Normally these conditions would be uneconomical to treat due to the limited market, because pharmaceutical companies would be concerned they’d be unlikely to recover their development and marketing costs – let alone profit.
That’s where Orphan Drug Designation (ODD) comes in. It’s a financial incentive for pharmaceutical companies to develop and treat these rare diseases.
The benefits differ between different jurisdictions but typically include tax credits, market exclusivity for several years after approval (seven in the US, 10 in the UK and Europe – but we’ll get to that later) and waiver of drug application fees.
One company taking advantage of Orphan Drug Designation is Dimerix (ASX:DXB) in its Phase 3 clinical trial in Focal Segmental Glomerulosclerosis, a rare disease of the kidneys which affects children as young as two years old, as well as adults. It causes inflammation and irreversible scarring, leading to permanent kidney damage and eventual end-stage kidney failure requiring dialysis or transplantation.
DXB has secured Orphan Drug Designation in the US and in Europe for its DMX-200 drug drug.
To put that in context, in the US, the average orphan drug retails for around US$7,000 per month or US$84,000 per year.
CEO and MD Dr Nina Webster says this pricing is a vital incentive for pharmaceutical companies who are going to the expense of developing a product for a small patient population.
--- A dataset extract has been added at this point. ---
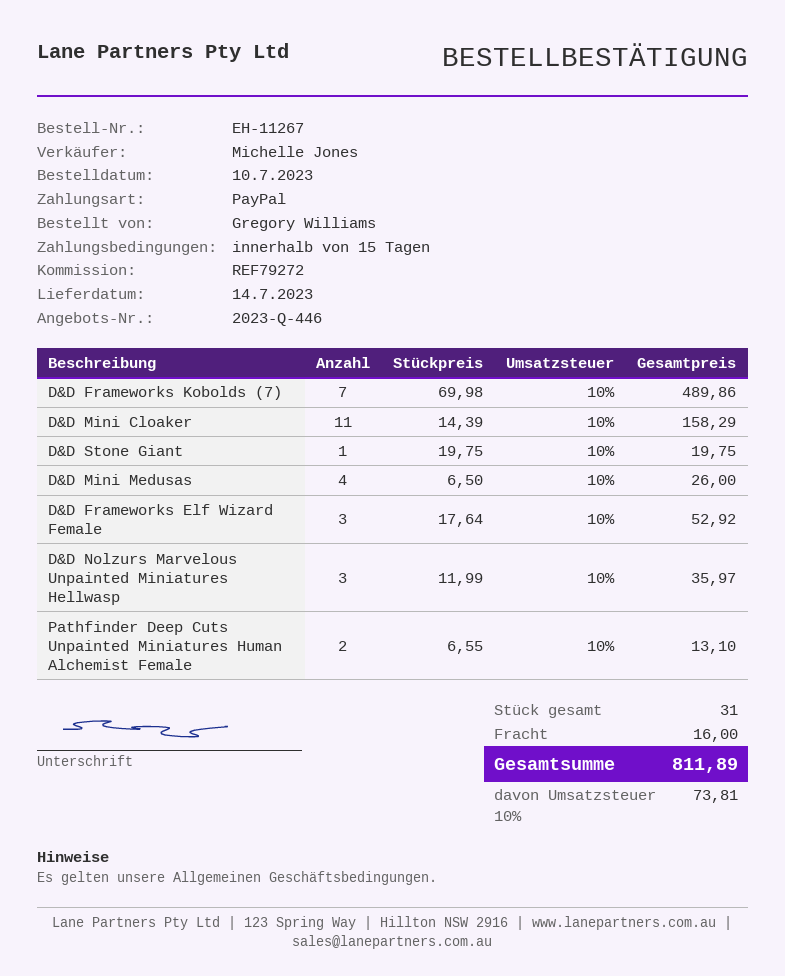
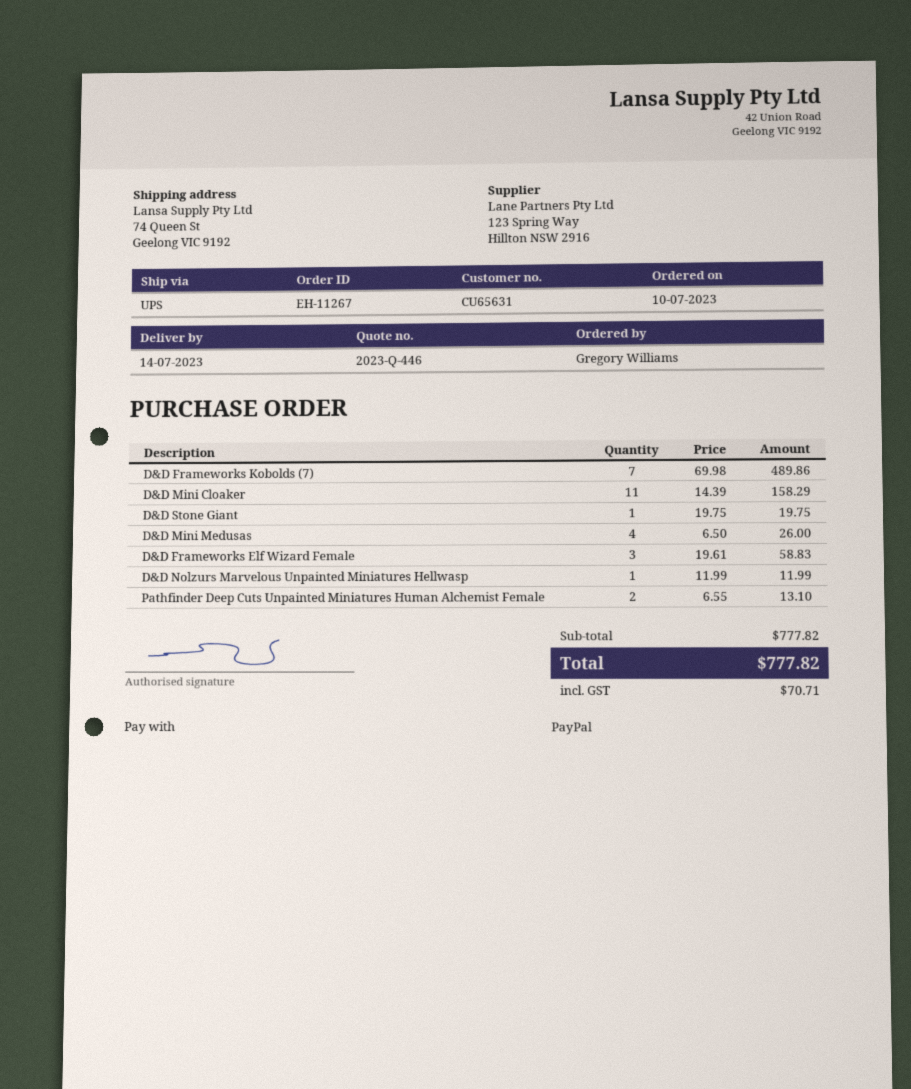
D&D Frameworks Elf Wizard Female: 3 x 17.64 = 52.92 -> 3 x 19.61 = 58.83
D&D Nolzurs Marvelous Unpainted Miniatures Hellwasp: 3 x 11.99 = 35.97 -> 1 x 11.99 = 11.99
shipping: 16.00 -> none
tax: 73.81 -> 70.71
total: 811.89 -> 777.82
“A standard branded drug in the US is probably a fraction of orphan drug pricing, around US$500 per month, so you’ve got US$500 per month per patient versus US$7,000 per month per patient,” she said.
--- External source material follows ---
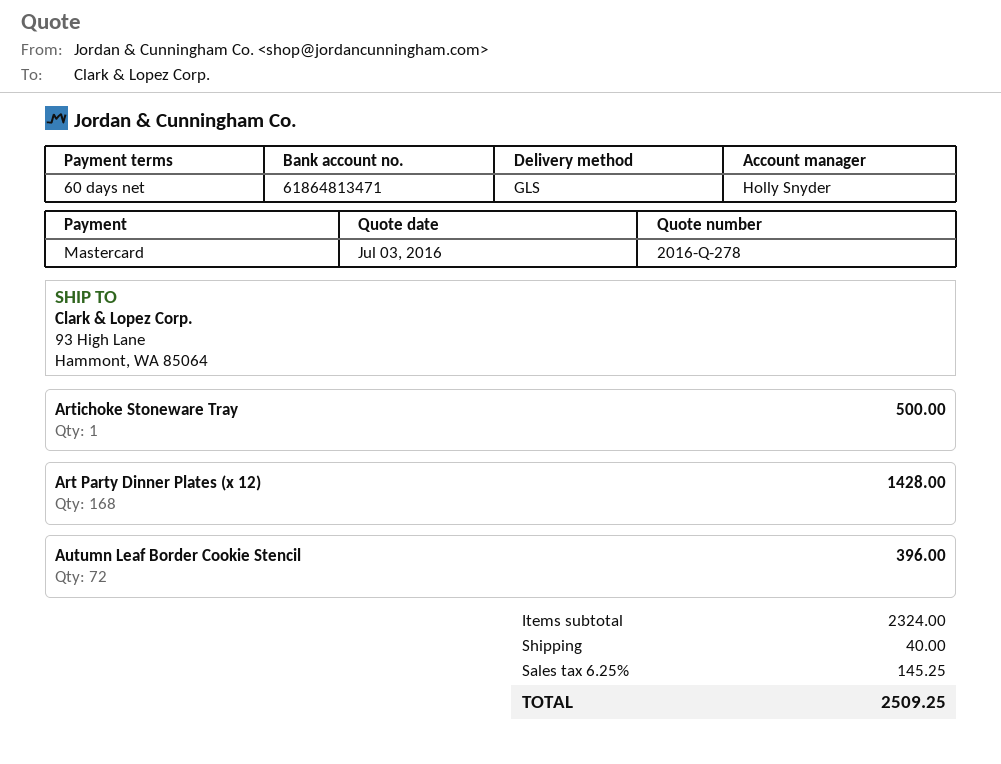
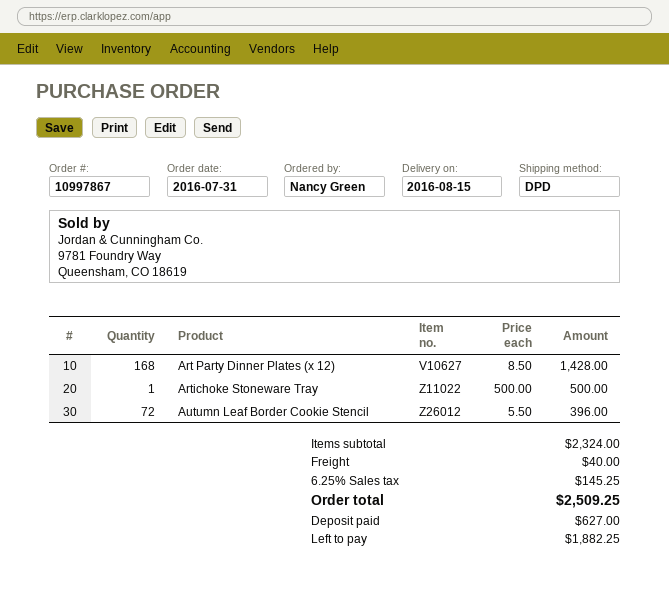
shipping method: GLS -> DPD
“Orphan drug pricing in the US is obviously more expensive than Europe, but both are very lucrative.
“If the average US branded product is US$500 per month, in Europe it’s about 10% of that, which is same as Australia, at around US$50.
“But orphan in Europe is around 50% of US, so if it was US$7000 in the US, it’ll be about €3500 in Europe – which is a really attractive opportunity.”
One example Dr Webster points to is Neuren Pharmaceuticals (ASX:NEU), whose DAYBUE (trofinetide) drug was approved by the US FDA in March and is the first and only drug approved for the treatment of Rett syndrome, an orphan disease in children.
“They’re got their drug at US$175,000 per patient, so that a very, very attractive opportunity,” she said.
“Then you look in the space that we’re in, there’s nothing approved for FSGS but there’s another rare kidney disease called IGA Neuropathy (IgAN) and there’s been two drugs approved for that quite recently.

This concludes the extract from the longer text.